Your task:
In the entries below, begin at the line that has "- про космос", stop after the line that has "- FEFAFEZ – ARARAS", and output those lines exactly with no pictures.
Start of Block
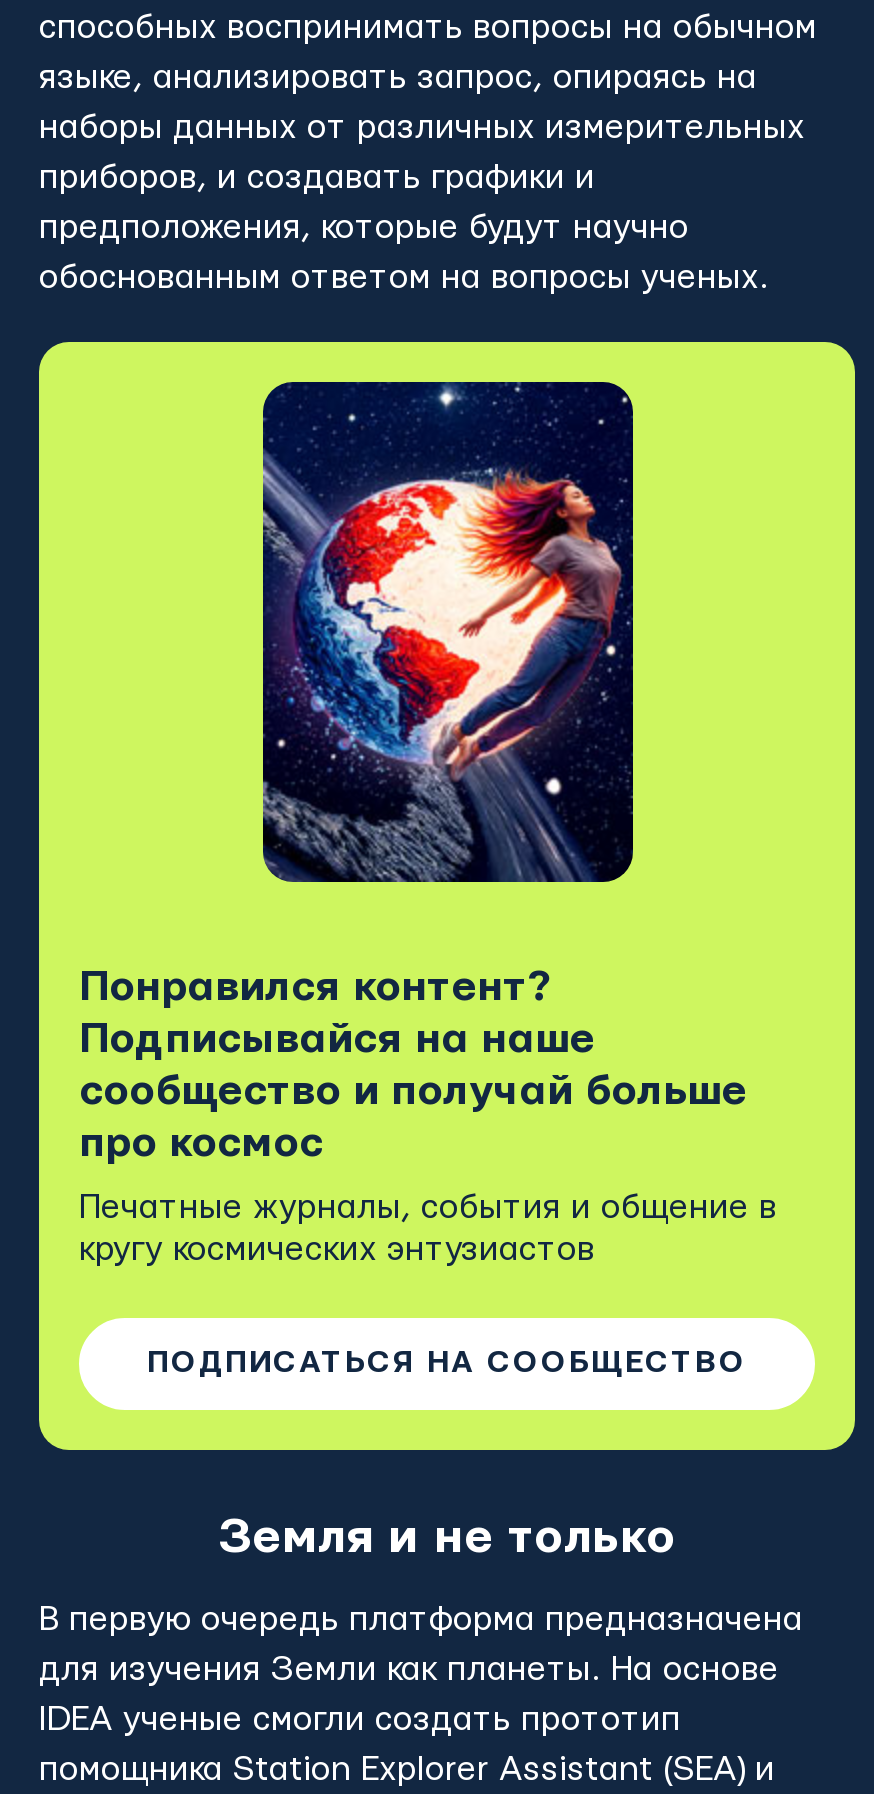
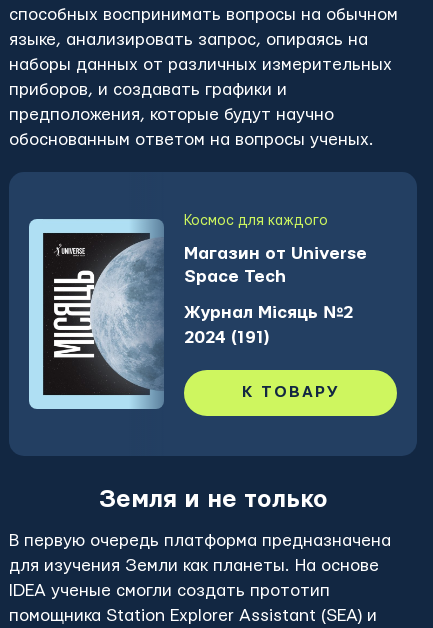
- [image]
- Понравился контент?
- Подписывайся на наше
- сообщество и получай больше
- про космос
- Печатные журналы, события и общение в
- кругу космических энтузиастов
- ПОДПИСАТЬСЯ НА СООБЩЕСТВО
+ [image]
+ Космос для каждого
+ Магазин от Universe
+ Space Tech
+ Журнал Місяць №2
+ 2024 (191)
+ К ТОВАРУ
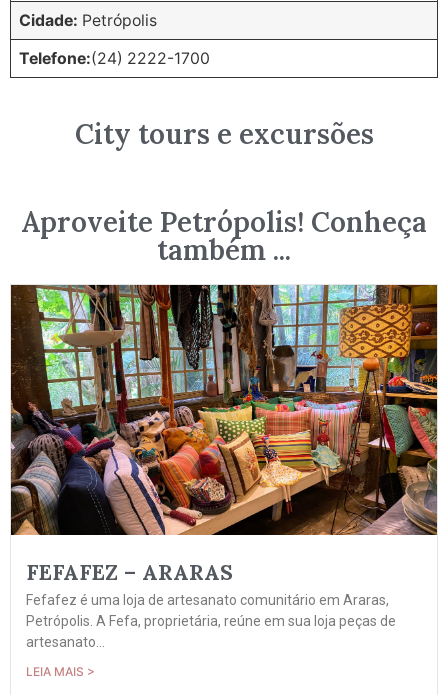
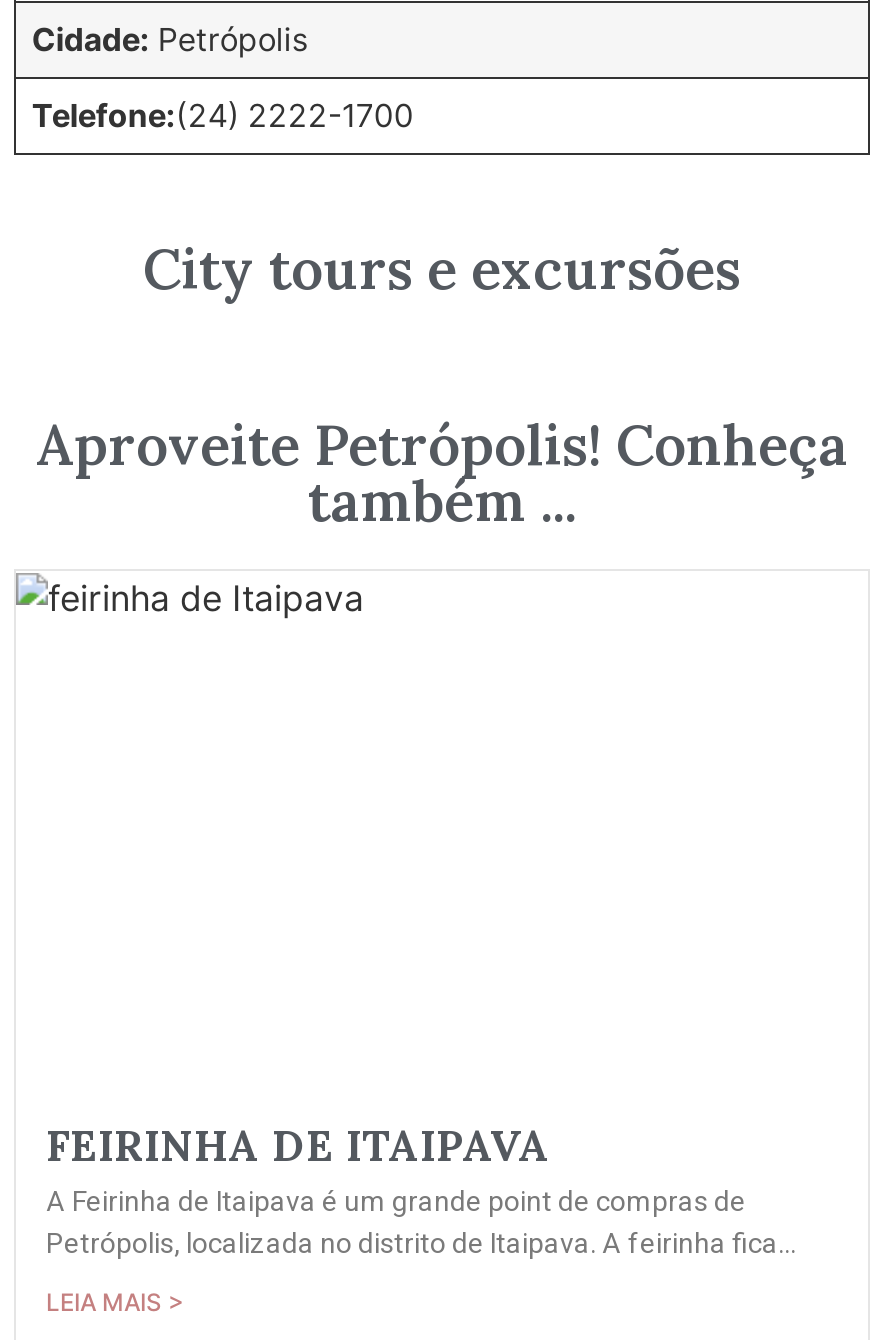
- [image]

- FEFAFEZ – ARARAS
- Fefafez é uma loja de artesanato comunitário em Araras,
- Petrópolis. A Fefa, proprietária, reúne em sua loja peças de
- artesanato...
+ FEIRINHA DE ITAIPAVA
+ A Feirinha de Itaipava é um grande point de compras de
+ Petrópolis, localizada no distrito de Itaipava. A feirinha fica...
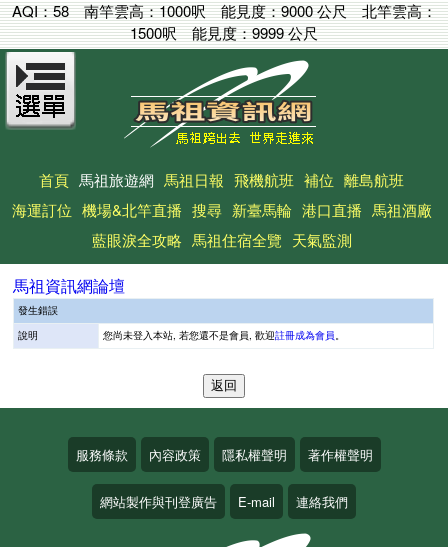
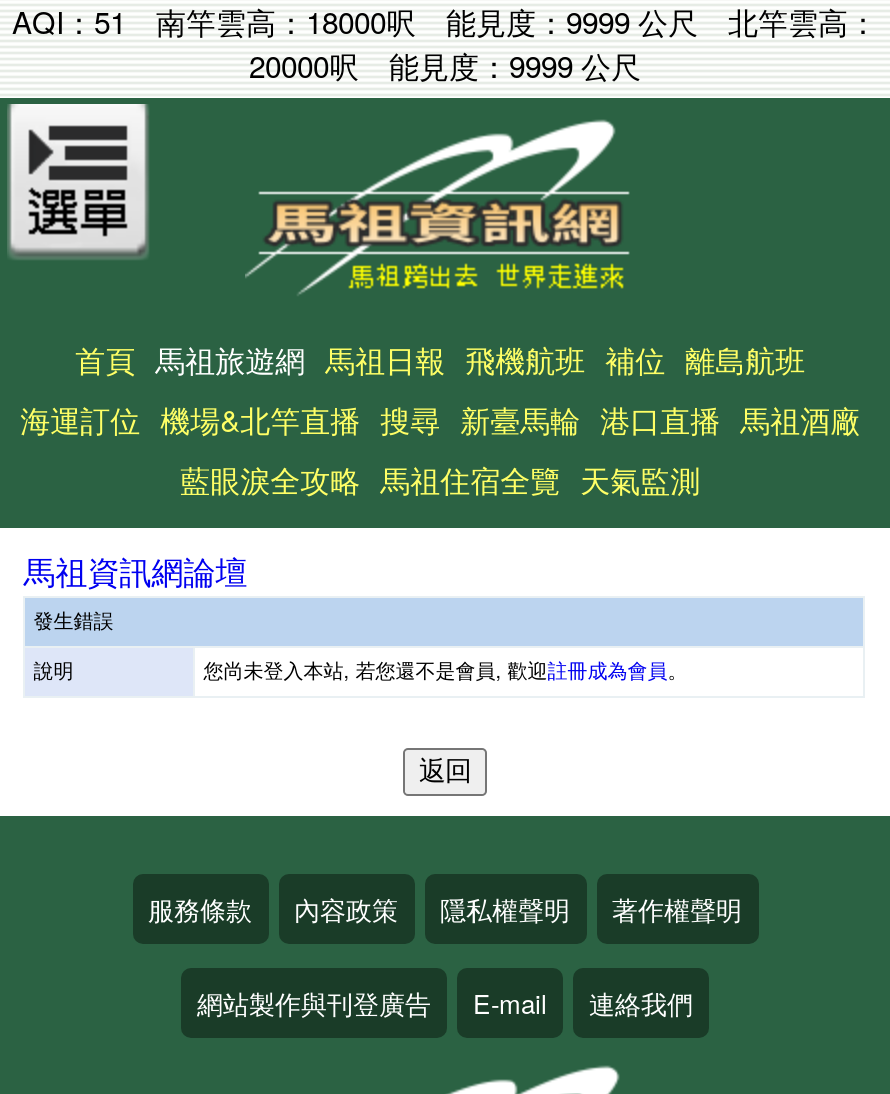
- AQI：58
+ AQI：51

- 南竿雲高：1000呎能見度：9000 公尺北竿雲高：
+ 南竿雲高：18000呎能見度：9999 公尺北竿雲高：

- 1500呎能見度：9999 公尺
+ 20000呎能見度：9999 公尺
End of Block
Expected output:
- про космос
- Печатные журналы, события и общение в
- кругу космических энтузиастов
- ПОДПИСАТЬСЯ НА СООБЩЕСТВО
+ [image]
+ Космос для каждого
+ Магазин от Universe
+ Space Tech
+ Журнал Місяць №2
+ 2024 (191)
+ К ТОВАРУ
- [image]

- FEFAFEZ – ARARAS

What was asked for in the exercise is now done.